In the same way that profound mathematics gives no knowledge to those who cannot understand mathematical principles and that a sublime painting does not move those who have no feel for beauty, the existence of God is considered a fancy or felt to be meaningless and therefore ignored by mediocre and shallow humans. Those who desire to know the true God must discipline themselves and provide themselves with eyes that can know God. To such people, the power of God is active in the universe just as a painter's spirit is active in a great painting; God's power is felt as a fact of direct experience. This is the fact of seeing God.

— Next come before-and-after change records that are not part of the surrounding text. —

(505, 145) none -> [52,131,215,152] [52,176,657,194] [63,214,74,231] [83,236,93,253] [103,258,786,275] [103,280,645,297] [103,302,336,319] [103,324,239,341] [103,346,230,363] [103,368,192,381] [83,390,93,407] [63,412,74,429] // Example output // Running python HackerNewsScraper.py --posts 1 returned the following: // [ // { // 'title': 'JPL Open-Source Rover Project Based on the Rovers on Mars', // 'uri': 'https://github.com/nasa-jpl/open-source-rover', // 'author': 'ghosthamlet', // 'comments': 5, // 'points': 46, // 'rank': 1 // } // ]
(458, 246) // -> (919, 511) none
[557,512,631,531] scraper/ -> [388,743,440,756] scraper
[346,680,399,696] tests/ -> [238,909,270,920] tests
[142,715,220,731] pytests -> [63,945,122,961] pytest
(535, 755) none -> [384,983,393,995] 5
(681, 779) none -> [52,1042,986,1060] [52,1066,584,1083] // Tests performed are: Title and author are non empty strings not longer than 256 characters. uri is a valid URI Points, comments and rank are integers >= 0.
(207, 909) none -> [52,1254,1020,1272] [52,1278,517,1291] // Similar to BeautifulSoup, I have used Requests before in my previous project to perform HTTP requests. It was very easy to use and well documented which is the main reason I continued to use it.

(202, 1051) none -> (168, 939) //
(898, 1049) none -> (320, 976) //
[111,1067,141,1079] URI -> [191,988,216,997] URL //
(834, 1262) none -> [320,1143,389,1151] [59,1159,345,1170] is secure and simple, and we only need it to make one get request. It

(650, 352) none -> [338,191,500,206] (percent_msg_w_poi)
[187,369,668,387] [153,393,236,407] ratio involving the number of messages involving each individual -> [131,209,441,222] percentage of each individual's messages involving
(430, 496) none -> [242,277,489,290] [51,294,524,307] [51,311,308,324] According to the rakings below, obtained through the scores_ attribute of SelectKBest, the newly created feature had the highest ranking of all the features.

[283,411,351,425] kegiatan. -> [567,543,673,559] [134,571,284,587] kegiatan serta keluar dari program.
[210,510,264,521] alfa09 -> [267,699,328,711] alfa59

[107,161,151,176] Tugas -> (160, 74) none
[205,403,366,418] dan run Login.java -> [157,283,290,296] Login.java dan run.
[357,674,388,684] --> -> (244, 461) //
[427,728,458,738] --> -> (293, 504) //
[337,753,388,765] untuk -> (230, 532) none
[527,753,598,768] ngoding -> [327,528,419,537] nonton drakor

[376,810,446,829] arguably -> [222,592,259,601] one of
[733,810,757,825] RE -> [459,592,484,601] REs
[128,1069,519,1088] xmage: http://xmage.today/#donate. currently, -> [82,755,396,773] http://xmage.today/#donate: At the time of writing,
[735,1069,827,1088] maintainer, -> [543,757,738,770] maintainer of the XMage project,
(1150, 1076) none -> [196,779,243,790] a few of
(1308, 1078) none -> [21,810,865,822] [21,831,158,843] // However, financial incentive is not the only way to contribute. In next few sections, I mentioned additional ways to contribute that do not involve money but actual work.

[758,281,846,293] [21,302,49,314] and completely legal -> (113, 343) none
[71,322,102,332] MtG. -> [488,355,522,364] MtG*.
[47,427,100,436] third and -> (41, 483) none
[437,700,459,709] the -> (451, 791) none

Given what I have said so far, God might be felt to be a cold philosophical existence-the base of the unity of the universe-totally unrelated to the activity of our warm feelings, but this is hardly the case. As stated, since our desires arise in the search for a greater unity, we experience joy when we attain to this unity. The so-called self-love of an individual is ultimately nothing more than this demand for unity. Because our infinite spirit is never fundamentally satisfied by the unity constituted by an individual self, it inevitably seeks a larger unity, a great self that envelops both oneself and others. We come to express sympathy toward others and seek congruence and unity between oneself and others. Our love for others is the demand for such a supraindividual unity with them. Accordingly, we feel greater peace and joy in love for others than in love for ourselves. God, the unity of the universe, is the base of this unifying activity, the foundation of our love, the source of our joy. God is infinite love, infinite joy, and peace.


* Baruch Spinoza (1632-1677) was a Dutch philosopher who used the mathematical method of axioms and theorems to develop a metaphysical and ethical system. Through this method he attempted to demonstrate the unity of thought and matter, mind and body, God and Nature.

*Amman and Brahman: Amman is a Sanskrit term signifying the True Self Brahman is a term used in the Upanishads to designate God in the deeper sense of the Godhead. It has also been variously translated as the Ground of Being, the Ultimate Reality, and the World-Soul. If the Atman and Brahman are identical, then the True Self is one with God, or the Ultimate Reality.

* Jakob Boehme (1575-1624) was a German cobbler who wrote a systematic treatise expressing a mystical view of the universe.

*Nicholas of Cusa (1401-1464) was a bishop and a cardinal in the Catholic Church who developed a philosophy which utilized elements of medieval, early Renaissance, and German mystical thought.